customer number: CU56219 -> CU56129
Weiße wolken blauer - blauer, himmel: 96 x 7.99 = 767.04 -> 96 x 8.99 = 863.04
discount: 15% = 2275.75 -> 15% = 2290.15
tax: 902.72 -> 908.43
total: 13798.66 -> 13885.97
-*-
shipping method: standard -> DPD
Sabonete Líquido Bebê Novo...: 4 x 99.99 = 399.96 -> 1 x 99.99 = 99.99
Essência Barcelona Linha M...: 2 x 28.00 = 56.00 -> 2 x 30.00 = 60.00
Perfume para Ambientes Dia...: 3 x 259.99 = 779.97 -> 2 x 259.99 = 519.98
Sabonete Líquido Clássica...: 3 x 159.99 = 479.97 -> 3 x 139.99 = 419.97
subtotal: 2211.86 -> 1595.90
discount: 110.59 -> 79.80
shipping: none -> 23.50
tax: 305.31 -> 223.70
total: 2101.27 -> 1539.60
-*-
## What you should do
Could you reproduce, exactly, every line above from the line with "customer number: CU56219 -> CU56129" to the line with "total: 13798.66 -> 13885.97", and no other line? Both ends count.

## Solution for this problem
customer number: CU56219 -> CU56129
Weiße wolken blauer - blauer, himmel: 96 x 7.99 = 767.04 -> 96 x 8.99 = 863.04
discount: 15% = 2275.75 -> 15% = 2290.15
tax: 902.72 -> 908.43
total: 13798.66 -> 13885.97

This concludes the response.